• Work task
Of all the lines below, return only those starting with the line holding "L-Shop my mate - Men´s Long" and going on through the line holding "Wwe wwf vintage", exactly as written.

=-=-=

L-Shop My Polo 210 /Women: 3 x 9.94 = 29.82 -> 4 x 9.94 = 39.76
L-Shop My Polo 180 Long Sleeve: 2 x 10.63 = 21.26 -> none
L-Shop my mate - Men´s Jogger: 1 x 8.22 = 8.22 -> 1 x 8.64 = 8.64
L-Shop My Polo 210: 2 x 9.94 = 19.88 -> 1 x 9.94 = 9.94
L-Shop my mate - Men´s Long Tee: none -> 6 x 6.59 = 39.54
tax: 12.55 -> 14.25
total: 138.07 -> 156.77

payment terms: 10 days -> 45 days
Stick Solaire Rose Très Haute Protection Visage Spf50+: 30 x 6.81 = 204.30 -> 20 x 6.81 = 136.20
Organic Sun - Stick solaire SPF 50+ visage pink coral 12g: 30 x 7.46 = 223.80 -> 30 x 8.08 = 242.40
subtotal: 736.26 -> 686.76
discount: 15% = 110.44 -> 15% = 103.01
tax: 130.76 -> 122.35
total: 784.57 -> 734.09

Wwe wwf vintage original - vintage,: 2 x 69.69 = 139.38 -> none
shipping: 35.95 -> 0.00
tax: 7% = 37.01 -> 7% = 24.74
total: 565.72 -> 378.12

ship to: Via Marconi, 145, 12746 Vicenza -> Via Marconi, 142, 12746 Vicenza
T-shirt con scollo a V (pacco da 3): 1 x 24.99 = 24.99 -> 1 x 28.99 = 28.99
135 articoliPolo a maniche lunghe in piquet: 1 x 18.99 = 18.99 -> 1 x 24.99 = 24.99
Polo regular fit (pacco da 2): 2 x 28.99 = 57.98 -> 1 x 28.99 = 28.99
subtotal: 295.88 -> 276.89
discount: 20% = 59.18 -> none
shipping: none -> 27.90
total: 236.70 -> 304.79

=-=-=

• Answer for this exercise
L-Shop my mate - Men´s Long Tee: none -> 6 x 6.59 = 39.54
tax: 12.55 -> 14.25
total: 138.07 -> 156.77

payment terms: 10 days -> 45 days
Stick Solaire Rose Très Haute Protection Visage Spf50+: 30 x 6.81 = 204.30 -> 20 x 6.81 = 136.20
Organic Sun - Stick solaire SPF 50+ visage pink coral 12g: 30 x 7.46 = 223.80 -> 30 x 8.08 = 242.40
subtotal: 736.26 -> 686.76
discount: 15% = 110.44 -> 15% = 103.01
tax: 130.76 -> 122.35
total: 784.57 -> 734.09

Wwe wwf vintage original - vintage,: 2 x 69.69 = 139.38 -> none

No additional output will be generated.